It's 2010! Or 6/3 if you're using the Snellen chart. And I don't know if it's my imagination, but there seems to be a bit of snow out there. I've spent Wednesday and Thursday of this week on the phone to patients, cancelling their appointments and rebooking them for February. We did manage to get out to a couple of clinics yesterday, but very few people turned up, and to be honest, even if they're willing to brave the frozen wastes, I'm not sure it's a good idea to make patients walk home through a snow drift with dilated pupils. One shaft of sunlight and they'll be dazzled for life.

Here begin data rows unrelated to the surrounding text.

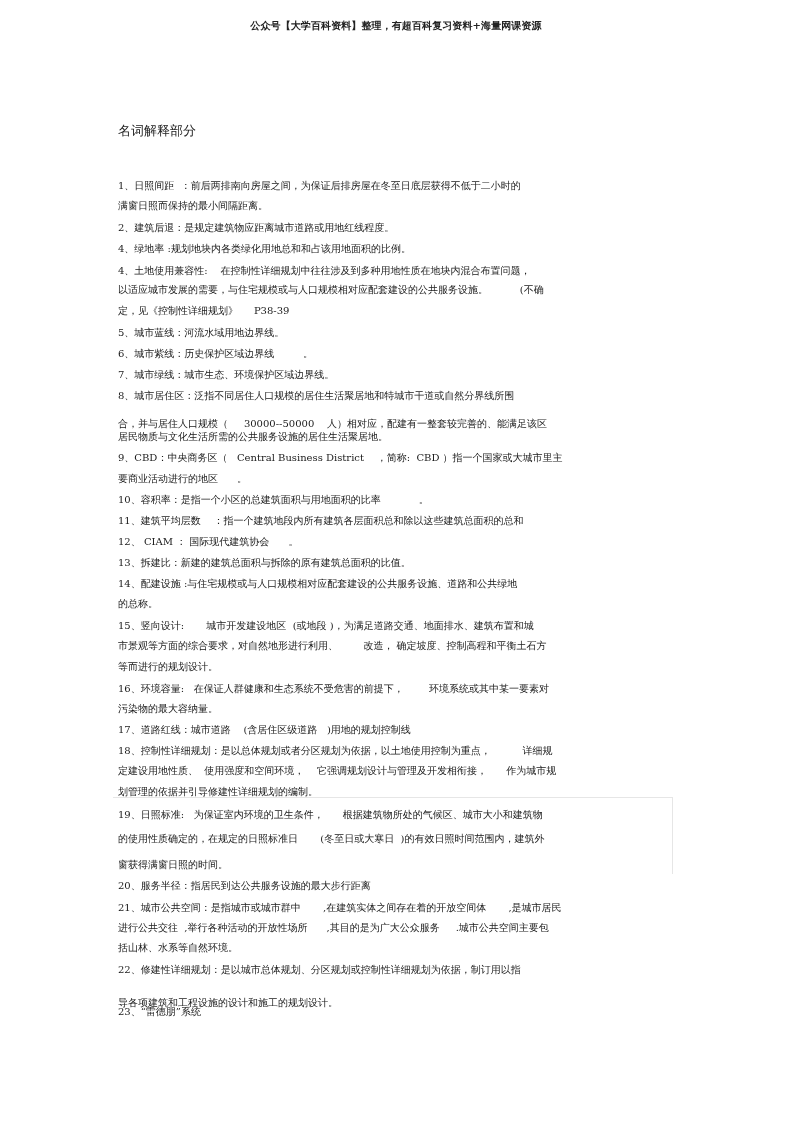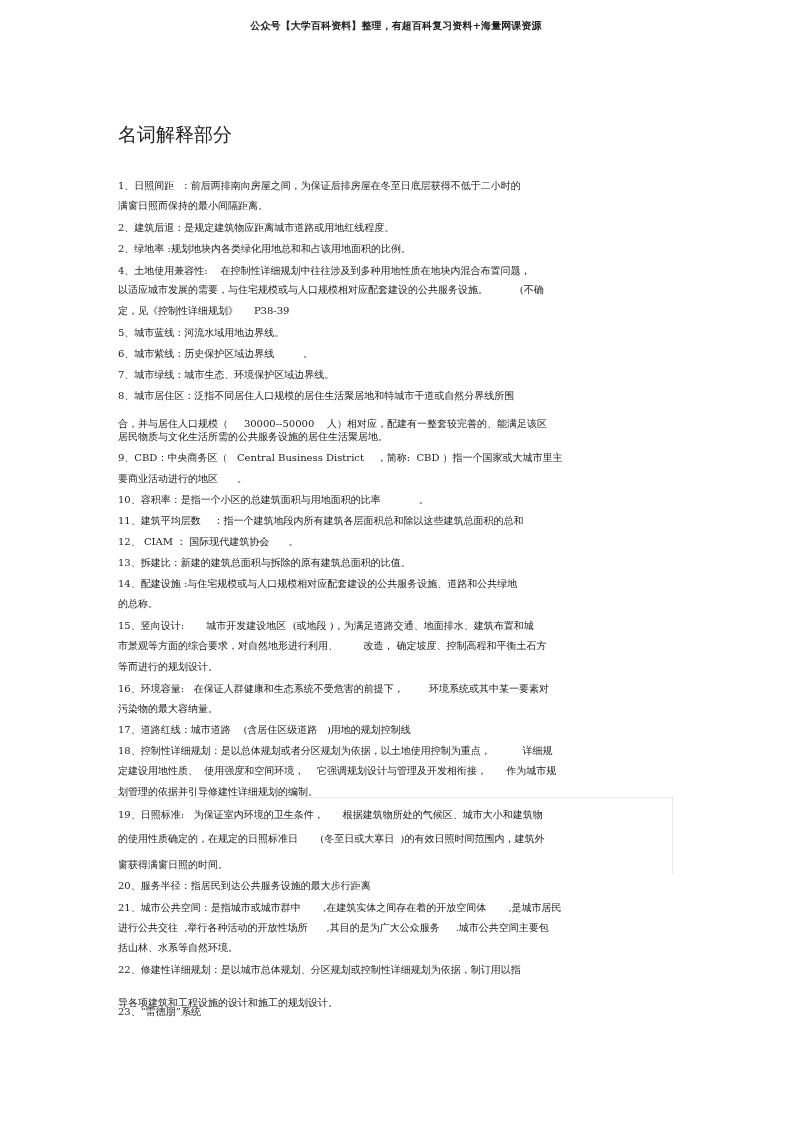--- a/index.html
+++ b/index.html
@@ -4,21 +4,21 @@
   <style>
     html, body { margin: 0; padding: 0; background: #ffffff; }
     body { width: 792px; height: 1122px; position: relative; overflow: hidden; color: #1a1a1a; }
     .header-note {
       position: absolute; top: 19px; left: 0; width: 792px; text-align: center;
       font-family: "DejaVu Serif", serif; font-size: 10px; font-weight: bold; color: #222;
       letter-spacing: 0.1px;
     }
     .page-title {
       position: absolute; top: 122px; left: 118px;
-      font-family: "DejaVu Serif", "Liberation Serif", serif; font-size: 19px; font-weight: normal; color: #222;
+      font-family: "DejaVu Serif", "Liberation Serif", serif; font-size: 13px; font-weight: normal; color: #222;
       margin: 0;
     }
     .line {
       position: absolute; left: 118px;
       font-family: "DejaVu Serif", "Liberation Serif", serif; font-size: 10px; line-height: 14px;
       white-space: pre; color: #1a1a1a;
     }
     .boxed {
       position: absolute; left: 113px; top: 797px; width: 559px; height: 76px;
       border-top: 1px solid #e6e6e6; border-right: 1px solid #e6e6e6;
@@ -27,21 +27,21 @@
 </head>
 <body>
 
 <div class="header-note">公众号【大学百科资料】整理，有超百科复习资料+海量网课资源</div>
 <h1 class="page-title">名词解释部分</h1>
 <div class="boxed"></div>
 <div id="lines">
     <div class="line" style="top: 179px;">1、日照间距  ：前后两排南向房屋之间，为保证后排房屋在冬至日底层获得不低于二小时的</div>
     <div class="line" style="top: 199px;">满窗日照而保持的最小间隔距离。</div>
     <div class="line" style="top: 221px;">2、建筑后退：是规定建筑物应距离城市道路或用地红线程度。</div>
-    <div class="line" style="top: 242px;">2、绿地率 :规划地块内各类绿化用地总和和占该用地面积的比例。</div>
+    <div class="line" style="top: 242px;">4、绿地率 :规划地块内各类绿化用地总和和占该用地面积的比例。</div>
     <div class="line" style="top: 264px;">4、土地使用兼容性:    在控制性详细规划中往往涉及到多种用地性质在地块内混合布置问题，</div>
     <div class="line" style="top: 283px;">以适应城市发展的需要，与住宅规模或与人口规模相对应配套建设的公共服务设施。          (不确</div>
     <div class="line" style="top: 304px;">定，见《控制性详细规划》     P38-39</div>
     <div class="line" style="top: 326px;">5、城市蓝线：河流水域用地边界线。</div>
     <div class="line" style="top: 347px;">6、城市紫线：历史保护区域边界线         。</div>
     <div class="line" style="top: 368px;">7、城市绿线：城市生态、环境保护区域边界线。</div>
     <div class="line" style="top: 389px;">8、城市居住区：泛指不同居住人口规模的居住生活聚居地和特城市干道或自然分界线所围</div>
     <div class="line" style="top: 409px; margin-top: 8px;">合，并与居住人口规模（     30000--50000    人）相对应，配建有一整套较完善的、能满足该区</div>
     <div class="line" style="top: 430px;">居民物质与文化生活所需的公共服务设施的居住生活聚居地。</div>
     <div class="line" style="top: 451px;">9、CBD：中央商务区（   Central Business District    ，简称:  CBD ）指一个国家或大城市里主</div>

Most people have been relieved to hear that we don't expect them to haul their walking frames through a blizzard for the sake of a retinopathy screening appointment, and are only too pleased to be rebooked. But there's always one who has to be different. And I spoke to him today.
He was a chap in his 60s, and he had an appointment for tomorrow morning at a clinic 25 miles from our base. The roads between here and there are treacherous, and the decision was made first thing this morning to cancel tomorrow's appointments. Not only was it impossible for our screener to make the trip, but a number of patients had already cancelled for exactly the same reason. And they only live around the corner. Not this guy, though. He informed me on the phone that he lives four miles from the clinic, and would be walking to his appointment.
When I broke the news to him that there'd be no one there if he did, he began a lengthy rant which included the following little gems:
Screeners are just lazy and want to stay in bed all day.
If I can walk 4 miles, you should be able to drive 25.
The roads aren't that bad anyway.
It's only a bit of snow.
I hope the screeners won't get paid for tomorrow.
I said that if we can't get into work, we may be forced to take the day as annual leave, and he replied "Well that's some consolation I suppose". I should have added that we'll also be flogged in the street, and he might have been happy.
I mentioned this caller to my manager, and he told me that during a previous episode of bad weather, he'd spoken to a man who was outraged that we'd cancelled his appointment, and claimed that the 15 mile distance between our base and the health centre was, and I quote, "walkable". So my boss told him we were holding a clinic here, and said he was welcome to come.